▶

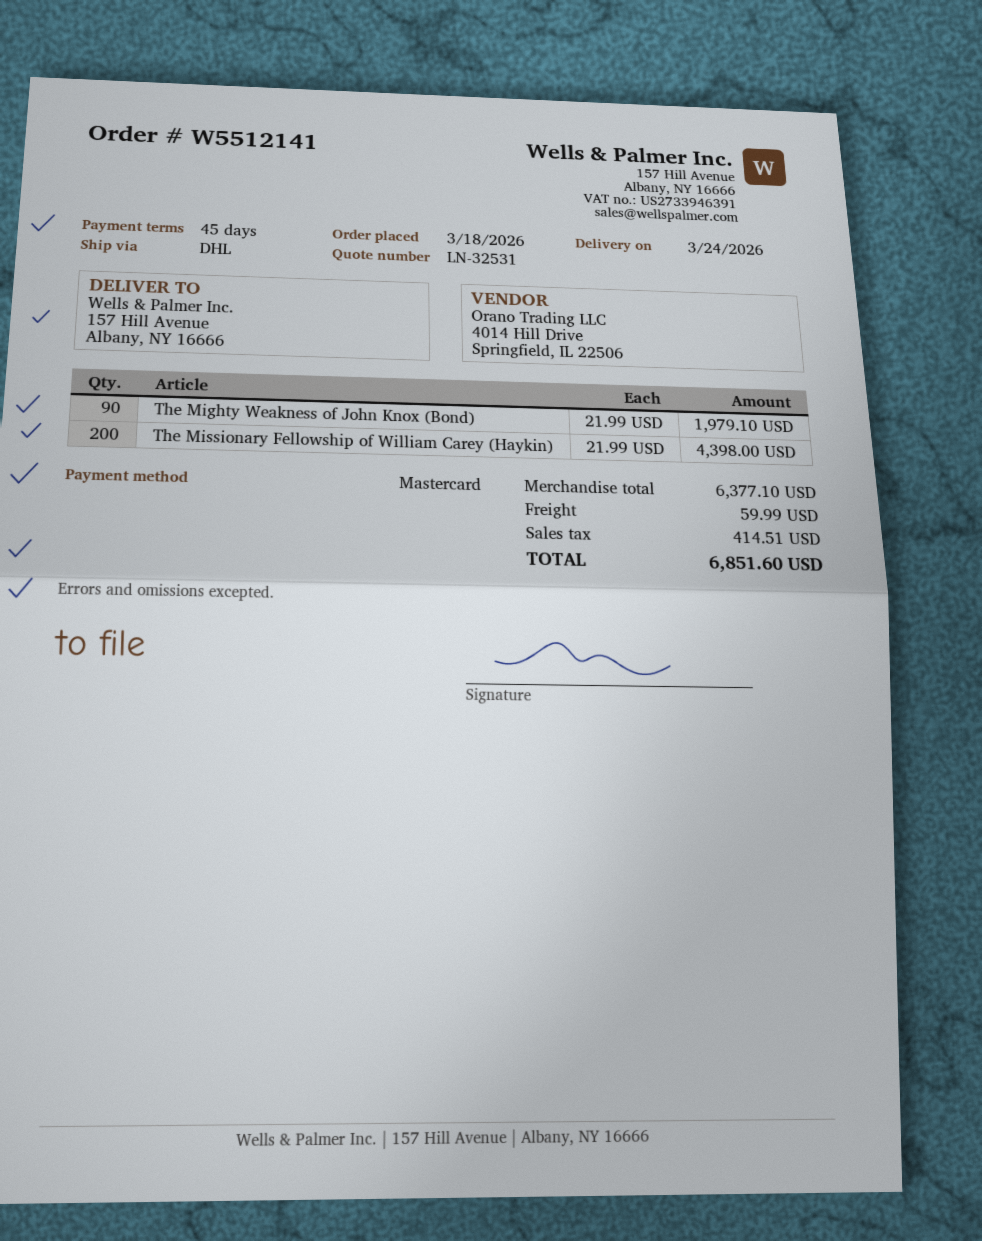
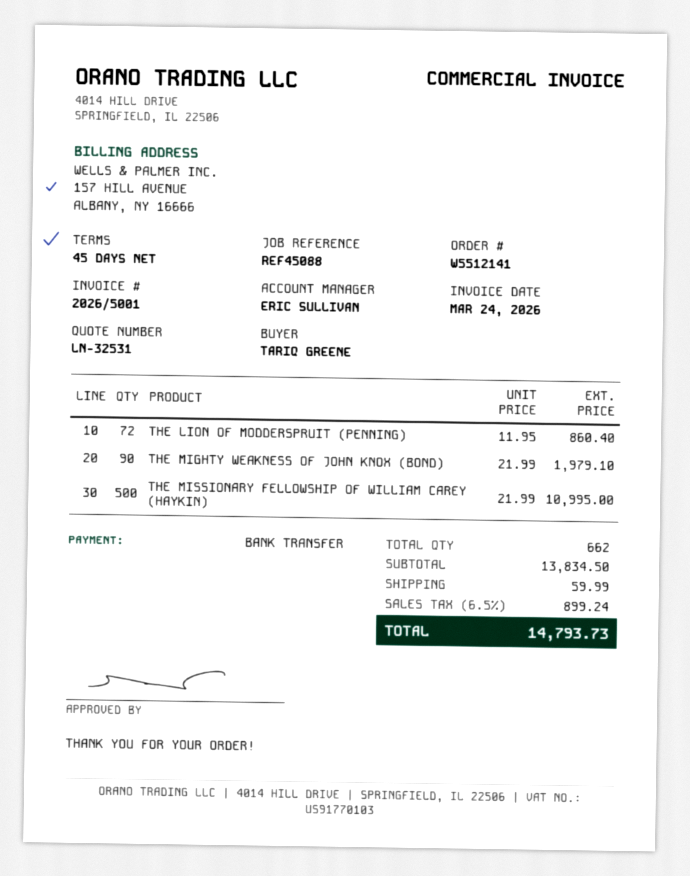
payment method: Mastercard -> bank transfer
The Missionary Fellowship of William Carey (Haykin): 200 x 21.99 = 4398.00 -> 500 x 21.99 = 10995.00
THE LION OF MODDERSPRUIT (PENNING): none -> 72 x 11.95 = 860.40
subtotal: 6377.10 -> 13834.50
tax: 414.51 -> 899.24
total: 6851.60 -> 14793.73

◀

■ WHAT YOU SHOULD DO: Please transcribe exactly the line containing "The Missionary Fellowship" and every line after it through the end of the records, and nothing else.

■ EXERCISE SOLUTION:
The Missionary Fellowship of William Carey (Haykin): 200 x 21.99 = 4398.00 -> 500 x 21.99 = 10995.00
THE LION OF MODDERSPRUIT (PENNING): none -> 72 x 11.95 = 860.40
subtotal: 6377.10 -> 13834.50
tax: 414.51 -> 899.24
total: 6851.60 -> 14793.73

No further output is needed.